• WHAT THE TASK REQUIRES
Every record should be written out exactly, with the pictures left out.

• MATERIAL FOR THIS TASK
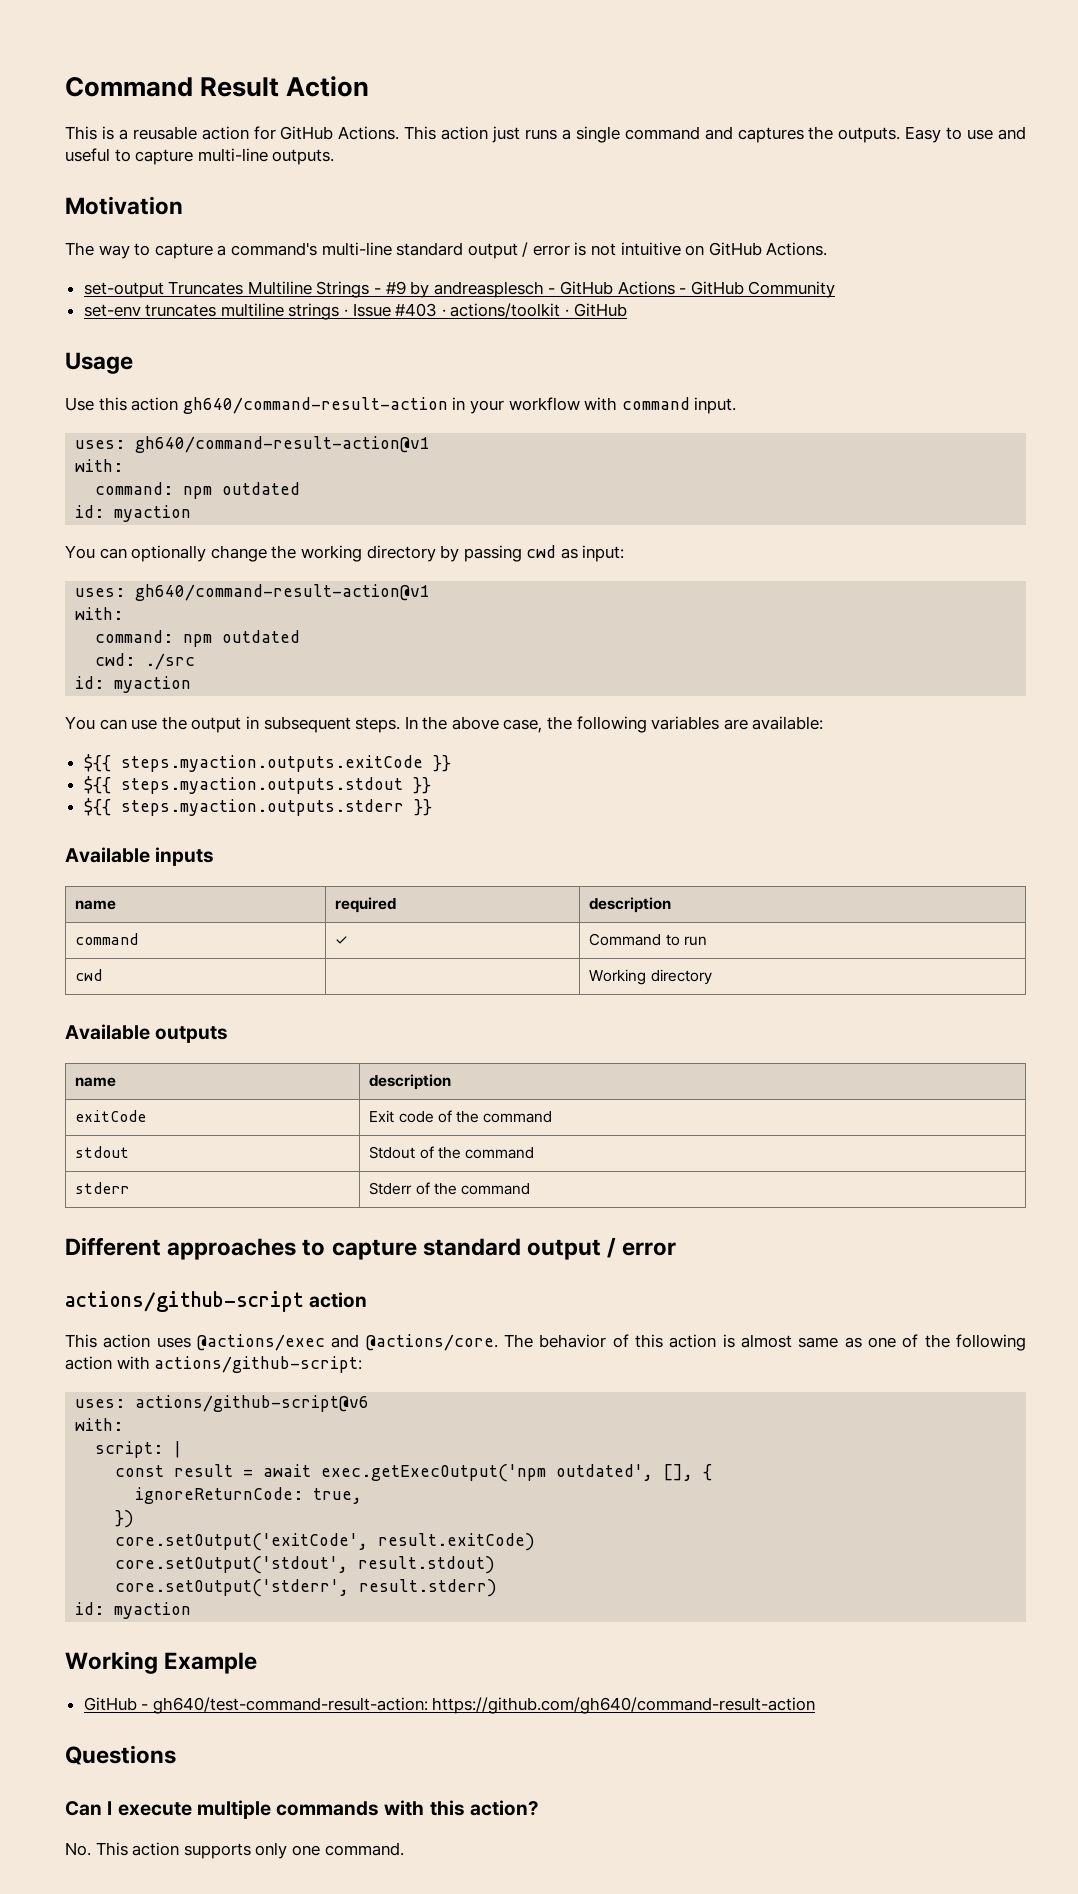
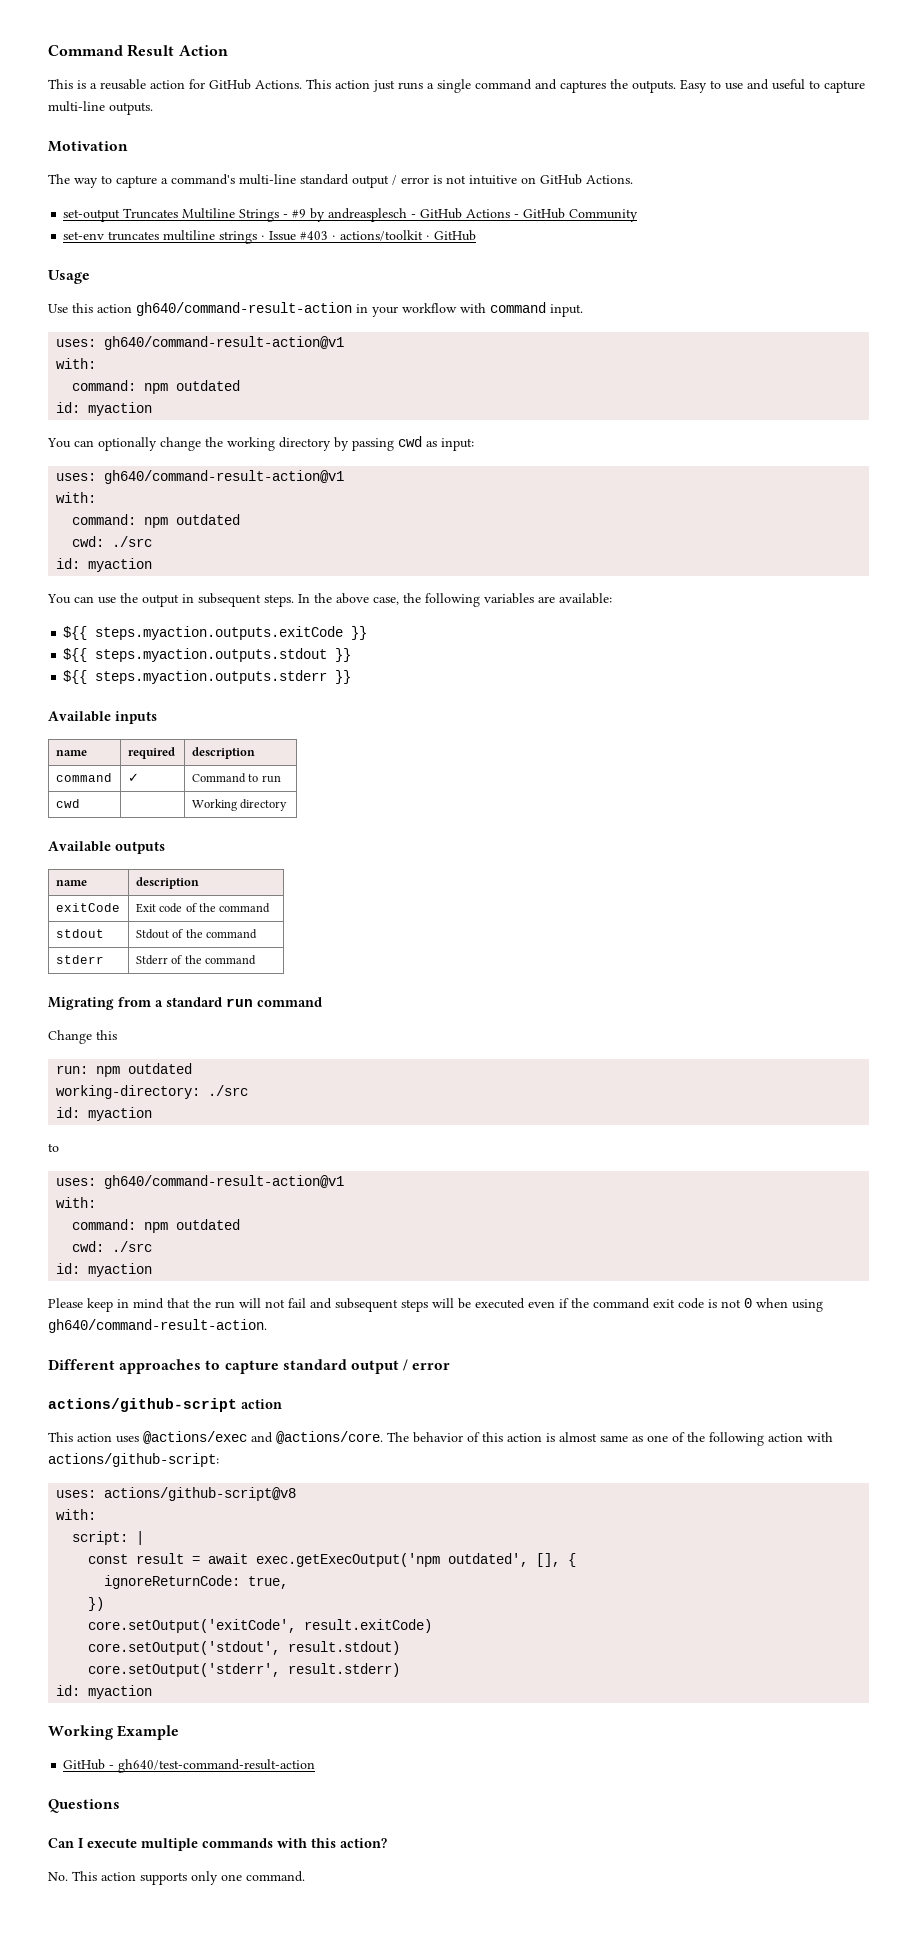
+ Migrating from a standard run command
+ Change this
+ run: npm outdated
+ working-directory: ./src
+ id: myaction
+ to
+ uses: gh640/command-result-action@v1
+ with:
+ command: npm outdated
+ cwd: ./src
+ id: myaction
+ Please keep in mind that the run will not fail and subsequent steps will be executed even if the command exit code is not 0 when using gh640/command-result-action.
- uses: actions/github-script@v6
+ uses: actions/github-script@v8
- GitHub - gh640/test-command-result-action: https://github.com/gh640/command-result-action
+ GitHub - gh640/test-command-result-action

• ANSWER TO THE PROBLEM
+ Migrating from a standard run command
+ Change this
+ run: npm outdated
+ working-directory: ./src
+ id: myaction
+ to
+ uses: gh640/command-result-action@v1
+ with:
+ command: npm outdated
+ cwd: ./src
+ id: myaction
+ Please keep in mind that the run will not fail and subsequent steps will be executed even if the command exit code is not 0 when using gh640/command-result-action.
- uses: actions/github-script@v6
+ uses: actions/github-script@v8
- GitHub - gh640/test-command-result-action: https://github.com/gh640/command-result-action
+ GitHub - gh640/test-command-result-action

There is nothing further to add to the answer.